[WHAT THIS TASK INVOLVES]
The entries below contain a line with "(374, 800) none -> (202, 381) //" and a line with "[677,1132,701,1152] 4/ -> (555, 597) //". Retype exactly everything from the first down to the second, both included, and nothing else.

RECORDS SUPPLIED START

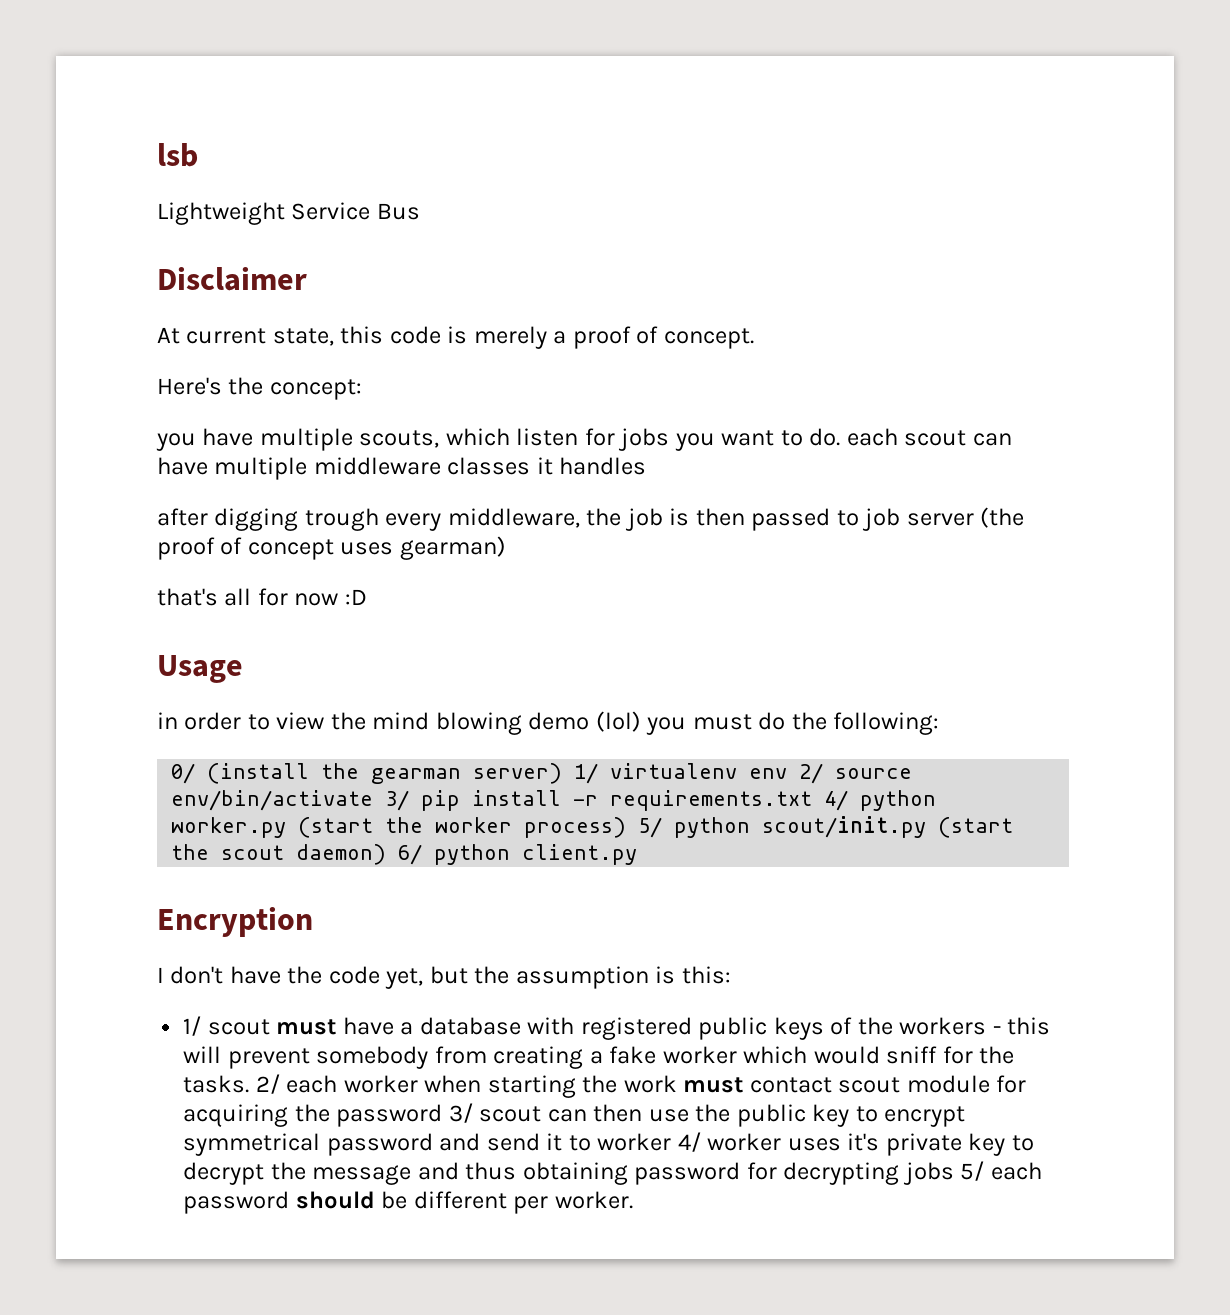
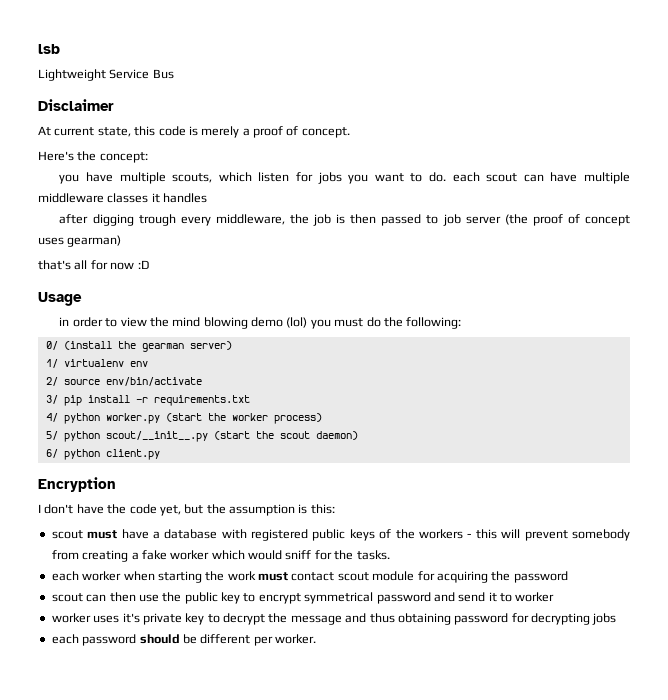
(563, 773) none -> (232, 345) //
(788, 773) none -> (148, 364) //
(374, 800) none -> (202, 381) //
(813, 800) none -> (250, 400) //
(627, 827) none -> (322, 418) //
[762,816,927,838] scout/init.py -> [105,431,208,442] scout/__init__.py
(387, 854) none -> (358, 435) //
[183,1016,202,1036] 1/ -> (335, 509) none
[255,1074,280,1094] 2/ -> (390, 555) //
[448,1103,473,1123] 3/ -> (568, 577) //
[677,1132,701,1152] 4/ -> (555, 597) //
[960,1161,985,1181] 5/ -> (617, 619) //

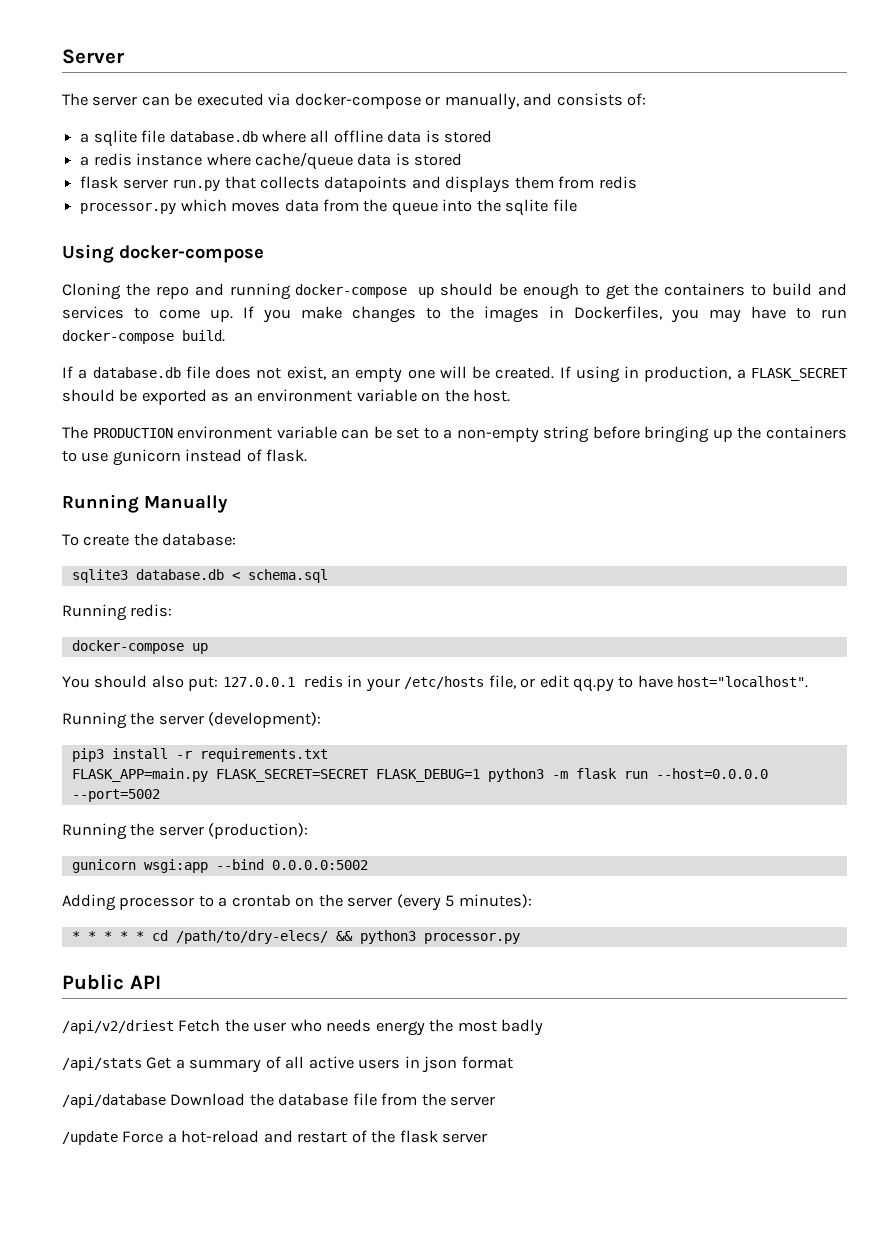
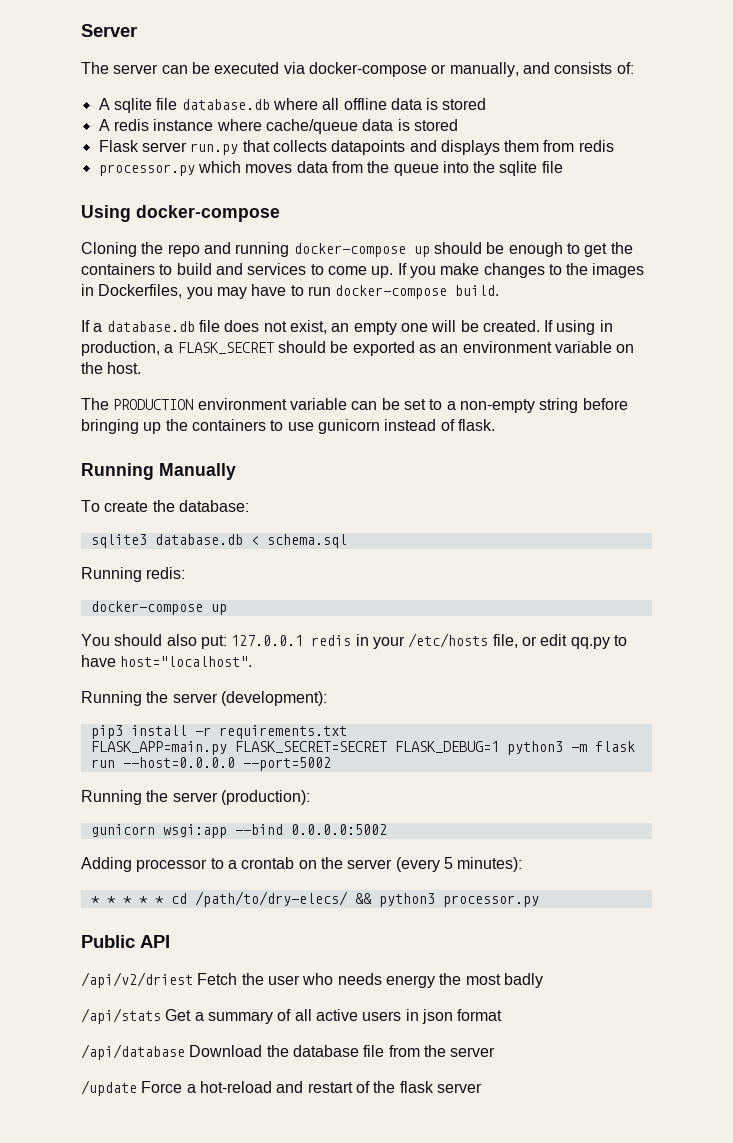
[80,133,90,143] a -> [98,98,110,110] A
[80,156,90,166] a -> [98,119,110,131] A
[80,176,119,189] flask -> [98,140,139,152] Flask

RECORDS SUPPLIED END
RECORDS SUPPLIED START

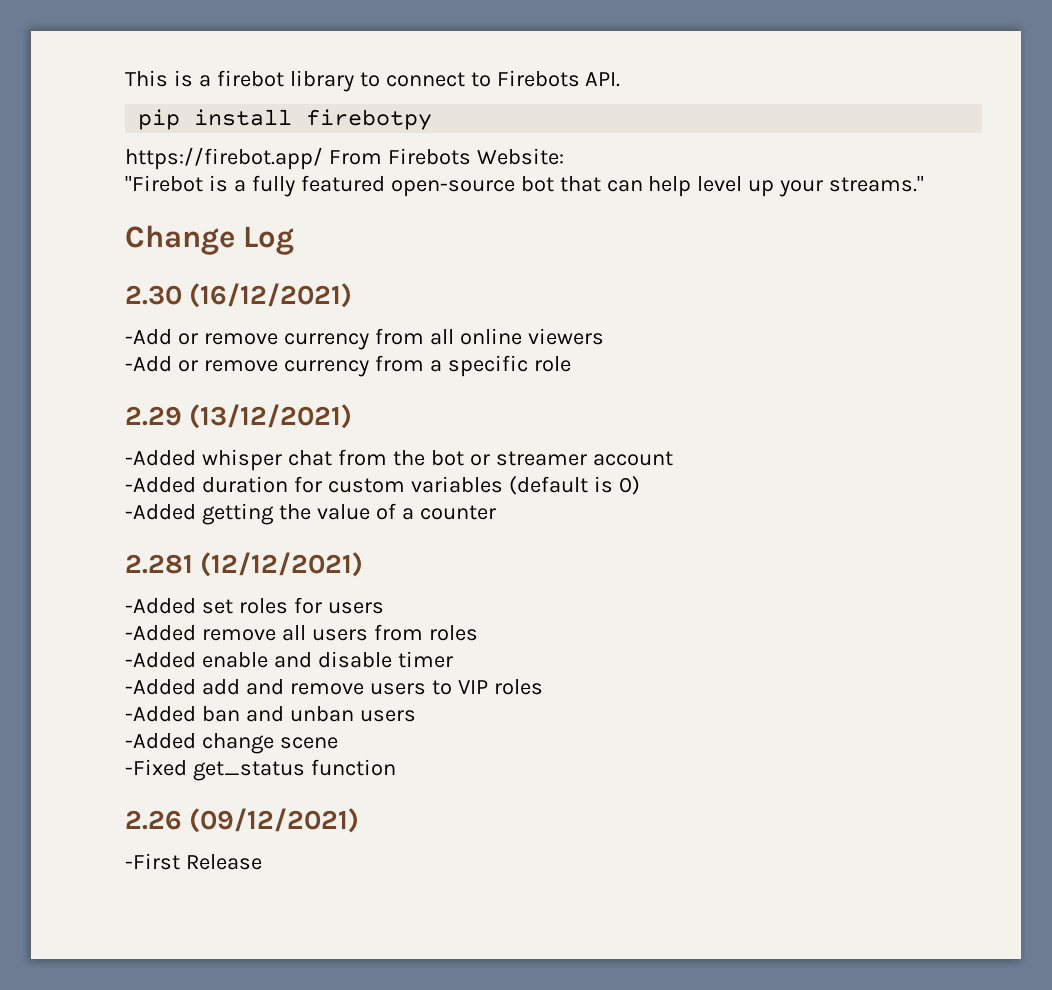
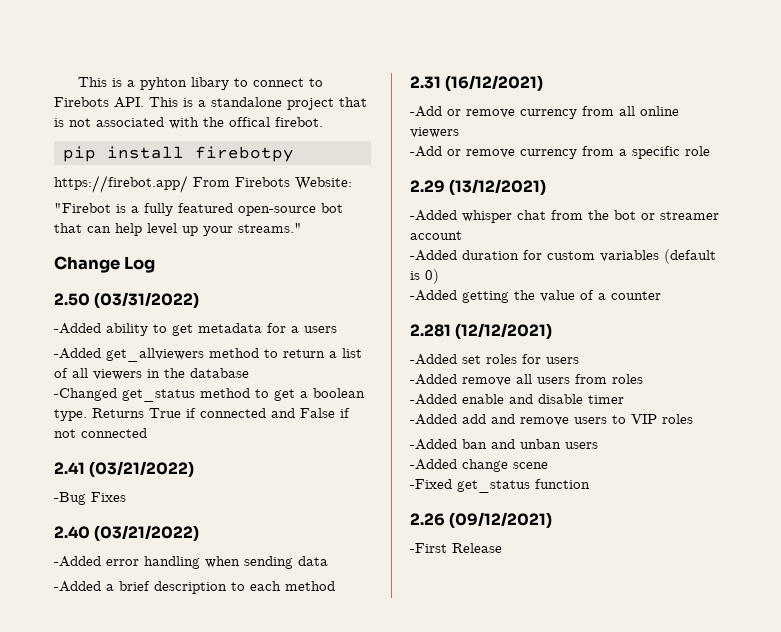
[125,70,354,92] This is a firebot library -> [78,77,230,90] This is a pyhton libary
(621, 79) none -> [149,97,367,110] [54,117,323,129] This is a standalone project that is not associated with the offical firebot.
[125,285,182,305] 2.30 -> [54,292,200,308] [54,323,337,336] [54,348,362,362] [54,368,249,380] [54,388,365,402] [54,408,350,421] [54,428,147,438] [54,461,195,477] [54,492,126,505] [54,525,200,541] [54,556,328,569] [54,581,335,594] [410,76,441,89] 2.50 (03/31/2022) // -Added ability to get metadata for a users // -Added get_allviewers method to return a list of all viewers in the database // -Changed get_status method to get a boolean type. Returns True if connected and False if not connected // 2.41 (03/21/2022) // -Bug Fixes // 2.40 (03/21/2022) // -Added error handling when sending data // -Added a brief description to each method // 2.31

RECORDS SUPPLIED END

[REPLY]
(374, 800) none -> (202, 381) //
(813, 800) none -> (250, 400) //
(627, 827) none -> (322, 418) //
[762,816,927,838] scout/init.py -> [105,431,208,442] scout/__init__.py
(387, 854) none -> (358, 435) //
[183,1016,202,1036] 1/ -> (335, 509) none
[255,1074,280,1094] 2/ -> (390, 555) //
[448,1103,473,1123] 3/ -> (568, 577) //
[677,1132,701,1152] 4/ -> (555, 597) //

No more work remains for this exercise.